Tuesday, May 3, 2011

New HPV Test to Detect Greater Cancer Risk

On April 20, 2011 Roche Diagnostics announced the FDA’s approved of its new HPV test, cobas. This new test detects the presence of DNA for fourteen high risk strains of the virus. There are a few differences however between cobas and the other HPV tests currently on the market.Roche’s test will check for fourteen of the high risk HPV strains. The Hologic test, Cervista, also tests for these same fourteen strains, while the digene test checks for thirteen.

Once this is completed, the Roche test will then concurrently genotype the specimen for HPV types 16 and 18. These two HPV strains are shown to cause approximately 70 percent of all cervical cancers.

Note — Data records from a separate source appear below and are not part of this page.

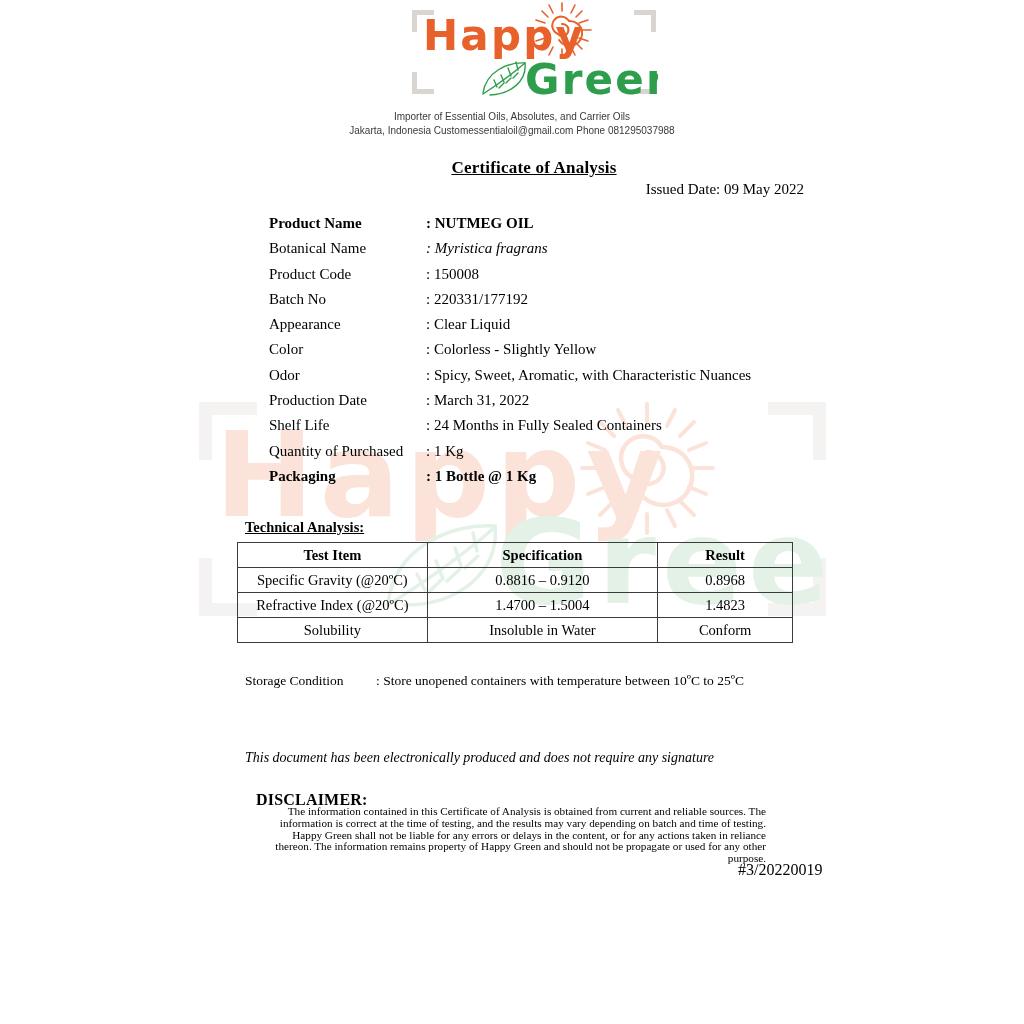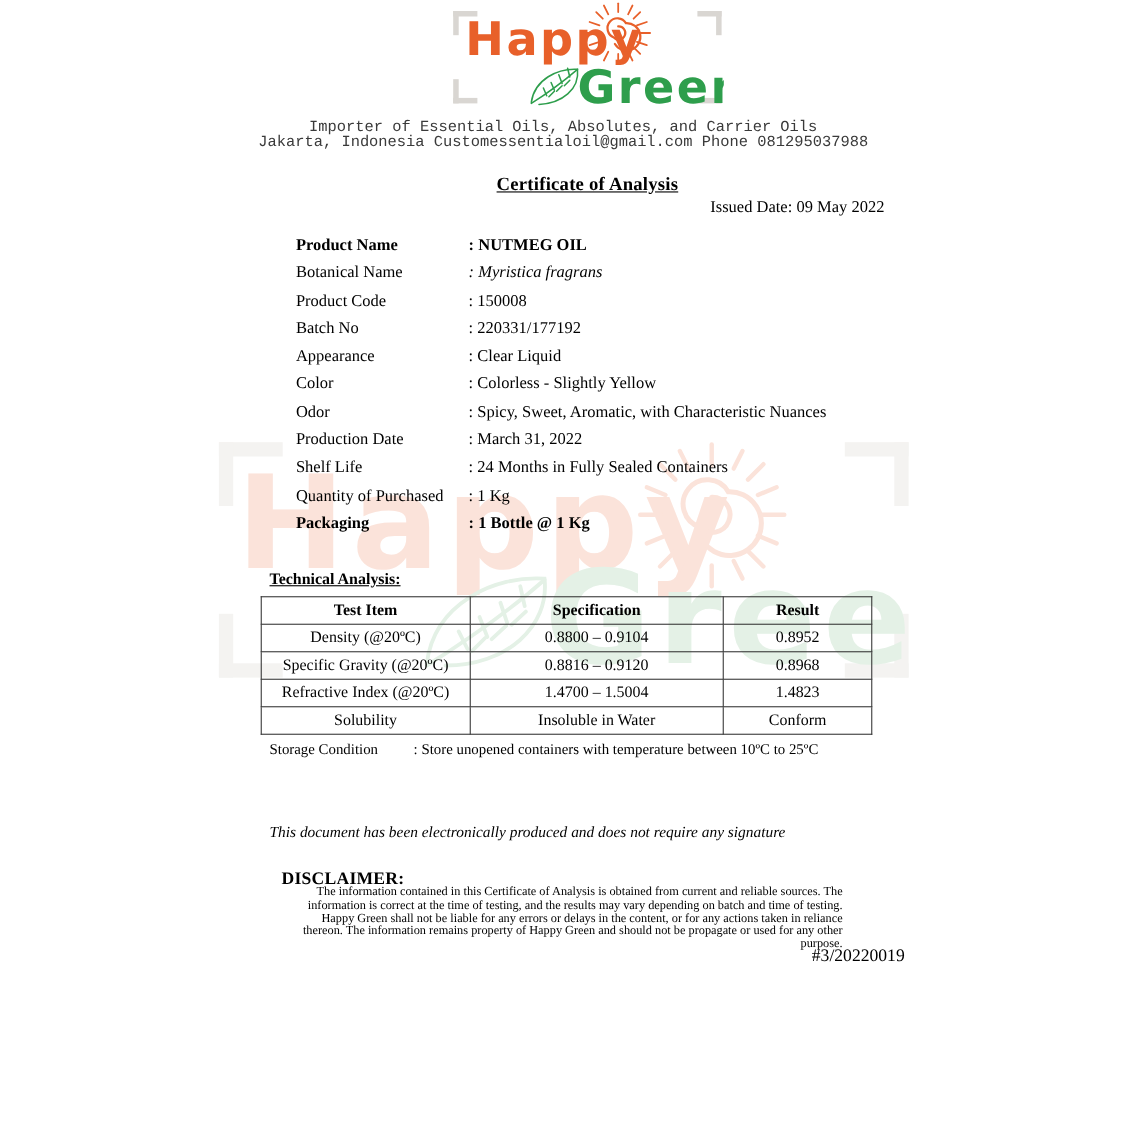--- a/index.html
+++ b/index.html
@@ -39,22 +39,22 @@
     z-index: 2;
   }
   .logo-block svg { width: 100%; height: 100%; display: block; }
 
   .company-lines {
     position: absolute;
     left: 0;
     top: 110px;
     width: 1024px;
     text-align: center;
-    font-family: Liberation Mono, monospace;
-    font-size: 14px;
+    font-family: Liberation Sans, sans-serif;
+    font-size: 10px;
     line-height: 13.5px;
     color: #3a3a3a;
     z-index: 2;
   }
 
   
   .doc-title {
     position: absolute;
     left: 0;
     top: 158px;
@@ -340,25 +340,20 @@
 <table class="tech-table">
   <thead>
     <tr>
       <th class="col-item">Test Item</th>
       <th class="col-spec">Specification</th>
       <th class="col-result">Result</th>
     </tr>
   </thead>
   <tbody id="tech-body">
       <tr>
-        <td class="col-item">Density (@20ºC)</td>
-        <td class="col-spec">0.8800 – 0.9104</td>
-        <td class="col-result">0.8952</td>
-      </tr>
-      <tr>
         <td class="col-item">Specific Gravity (@20ºC)</td>
         <td class="col-spec">0.8816 – 0.9120</td>
         <td class="col-result">0.8968</td>
       </tr>
       <tr>
         <td class="col-item">Refractive Index (@20ºC)</td>
         <td class="col-spec">1.4700 – 1.5004</td>
         <td class="col-result">1.4823</td>
       </tr>
       <tr>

The ATHENA study was utilized to determine the effectiveness of this new test, cobas. The study was conducted throughout the United States and involved a total of 47,000 women. It showed that one in ten women who tested positive for types 16 and 18genotyping had precancerous lesions despite having a negative result on their Pap smears.

Roche representatives, Christoph Majewski , Head of HPV molecular science and Dr. Catherine Behrens, Director of Medical Affairs, state that of the women involved in the ATHENA study with a Pap result of ASCUS (atypical squamous cells of undetermined significance) 90 percent were shown on biopsy to have CIN2/3 lesions. Of those, 46 percent were CIN3.

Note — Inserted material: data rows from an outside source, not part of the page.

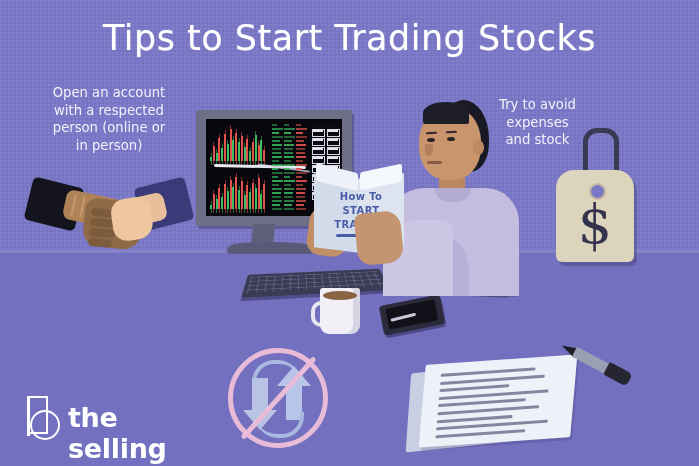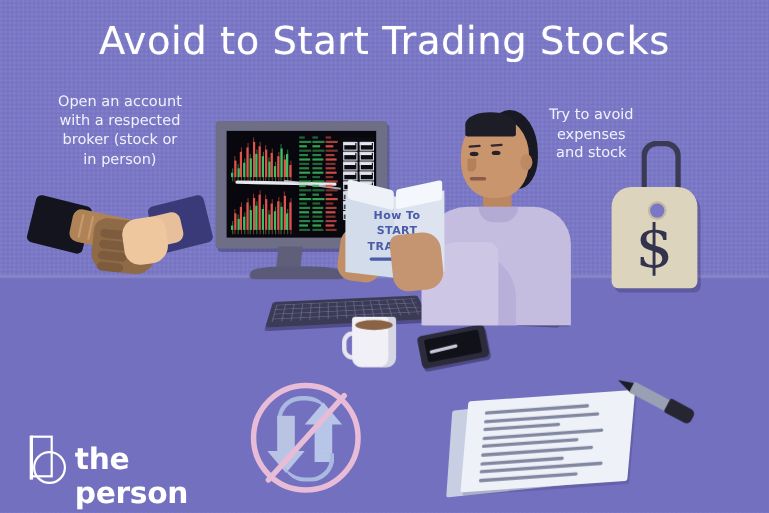--- a/index.html
+++ b/index.html
@@ -212,21 +212,21 @@
   #logo-text{
     position:absolute;left:46px;top:6px;color:#ffffff;font-size:27px;
     font-family:"DejaVu Sans","Liberation Sans",sans-serif;font-weight:700;letter-spacing:-.3px;
   }
 </style>
 </head>
 <body>
 
 <div id="canvas">
 
-  <div id="title">Avoid to Start Trading Stocks</div>
+  <div id="title">Tips to Start Trading Stocks</div>
 
   <div id="desk"></div>
   <div id="desk-edge"></div>
 
   <div id="monitor">
     <div id="mon-bezel"></div>
     <div id="mon-screen">
       <div class="candles" id="candles-top" style="left: 4px; top: 4px; width: 58px; height: 40px;">
           <div class="ck" style="left: 0px; top: 34px; height: 4px; background: rgb(63, 191, 99);">
             <div class="wick" style="top: -4px; height: 12px; background: rgb(63, 191, 99);"></div>
@@ -568,26 +568,26 @@
         <div class="knuck" style="left: 6px; top: 10px; width: 30px;"></div>
         <div class="knuck" style="left: 6px; top: 20px; width: 28px;"></div>
         <div class="knuck" style="left: 6px; top: 30px; width: 26px;"></div>
         <div class="knuck" style="left: 6px; top: 40px; width: 24px;"></div>
       </div>
     <div id="grip2"></div>
   </div>
 
   <div class="cap" id="cap-broker">Open an account
 with a respected
-broker (stock or
+person (online or
 in person)</div>
   <div class="cap" id="cap-fees">Try to avoid
 expenses
 and stock</div>
 
   <div id="logo">
     <div id="logo-rect"></div>
     <div id="logo-circ"></div>
     <div id="logo-stem"></div>
-    <div id="logo-text">the person</div>
+    <div id="logo-text">the selling</div>
   </div>
 
 </div>
 
 </body></html>

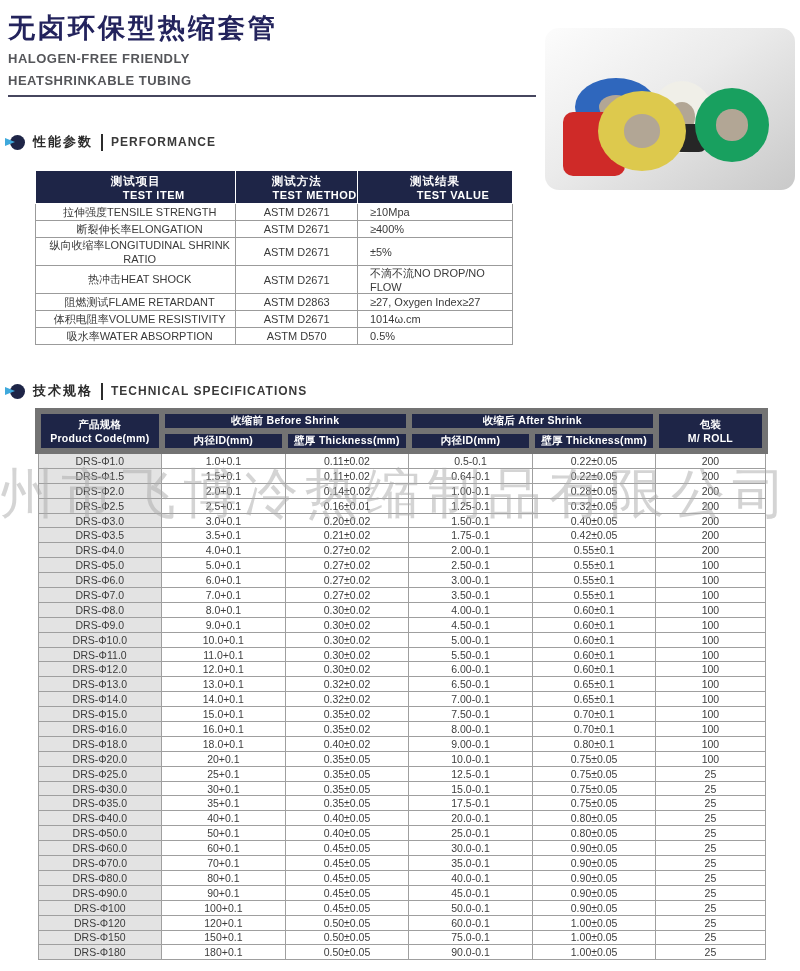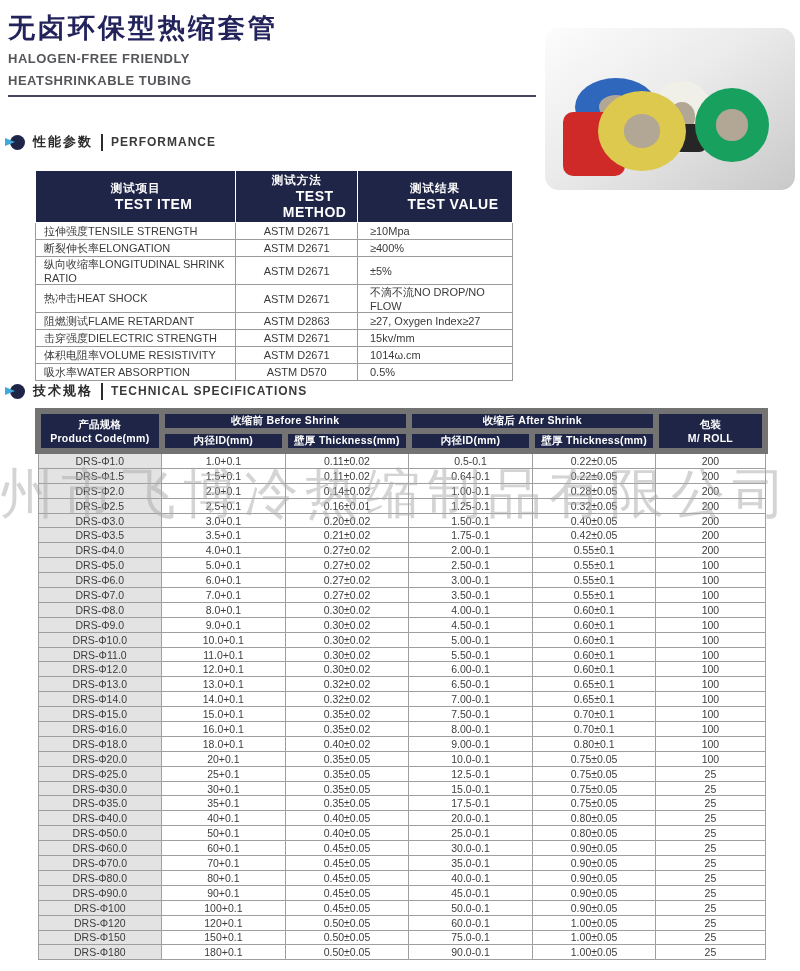--- a/index.html
+++ b/index.html
@@ -40,24 +40,24 @@
   .sec-cn{font-size:13px;font-weight:bold;color:#2b2b2b;letter-spacing:2px;}
   .sec-bar{width:2px;height:17px;background:#2b2b2b;display:inline-block;}
   .sec-en{font-size:12px;font-weight:bold;color:#3a3a3a;letter-spacing:1px;}
 
   
   .perf-table{position:absolute;left:35px;top:170px;width:478px;border-collapse:collapse;
               table-layout:fixed;font-size:11px;}
   .perf-table th{background:#1e2547;color:#ffffff;font-weight:bold;padding:2px 0;
                  border:1px solid #ffffff;height:28px;}
   .perf-table th .h-cn{font-size:11.5px;letter-spacing:1px;}
-  .perf-table th .h-en{font-size:14px;letter-spacing:0.5px;padding-left:36px;}
+  .perf-table th .h-en{font-size:11px;letter-spacing:0.5px;padding-left:36px;}
   .perf-table td{border:1px solid #9b9b9b;height:16px;background:#ffffff;padding:0;}
   .perf-table col.p1{width:42%;} .perf-table col.p2{width:25.5%;} .perf-table col.p3{width:32.5%;}
-  .perf-table td.c-item{text-align:left;padding-left:8px;}
+  .perf-table td.c-item{text-align:center;padding-left:8px;}
   .perf-table td.c-method{text-align:center;}
   .perf-table td.c-value{text-align:left;padding-left:12px;}
 
   
   .spec-table{position:absolute;left:35px;top:408px;width:733px;border-collapse:collapse;
               table-layout:fixed;font-size:10.5px;}
   .spec-table th{background:#1e2547;color:#ffffff;font-weight:bold;border:6px solid #737373;
                  padding:0;height:13px;font-size:10.5px;letter-spacing:0.3px;}
   .spec-table td{border:1px solid #9f9f9f;height:13.9px;background:#ffffff;text-align:center;
                  padding:0;color:#3c3c3c;}
@@ -138,25 +138,20 @@
         </tr>
         <tr>
           <td class="c-item">热冲击HEAT SHOCK</td>
           <td class="c-method">ASTM D2671</td>
           <td class="c-value">不滴不流NO DROP/NO FLOW</td>
         </tr>
         <tr>
           <td class="c-item">阻燃测试FLAME RETARDANT</td>
           <td class="c-method">ASTM D2863</td>
           <td class="c-value">≥27, Oxygen Index≥27</td>
-        </tr>
-        <tr>
-          <td class="c-item">击穿强度DIELECTRIC STRENGTH</td>
-          <td class="c-method">ASTM D2671</td>
-          <td class="c-value">15kv/mm</td>
         </tr>
         <tr>
           <td class="c-item">体积电阻率VOLUME RESISTIVITY</td>
           <td class="c-method">ASTM D2671</td>
           <td class="c-value">1014ω.cm</td>
         </tr>
         <tr>
           <td class="c-item">吸水率WATER ABSORPTION</td>
           <td class="c-method">ASTM D570</td>
           <td class="c-value">0.5%</td>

The National Cancer Institute indicates that 10 percent of women who are positive for HPV types 16 and 18 have been shown to develop CIN3 (cervical intraepithelial neoplasia grade 3) within three years. CIN3/CIS (carcinoma in situ) is the most severe type of abnormality prior to the lesion becoming an invasive cancer.
The current digene HPV test in existence for over ten years does not, at this point, genotype within its 13 panel assay. It has however since its inception performed over forty million tests and had over three-hundred peer review articles with respect to its methods. Both Hologic and Roche have a bit of catching up to do in that respect.

Cervista (the HPV test from Hologic and also approved by the FDA) like cobas, also tests for fourteen high risk strains. While Cervista does not concurrently genotype for 16 and 18 like cobas, they do offer a separate test to genotype for both 16 and 18.

It may seem more convenient to have all testing done relatively simultaneously in one HPV test. However, since much of the cost of testing is ultimately determined by the laboratories performing them, it will be interesting to see just which test will take the lead.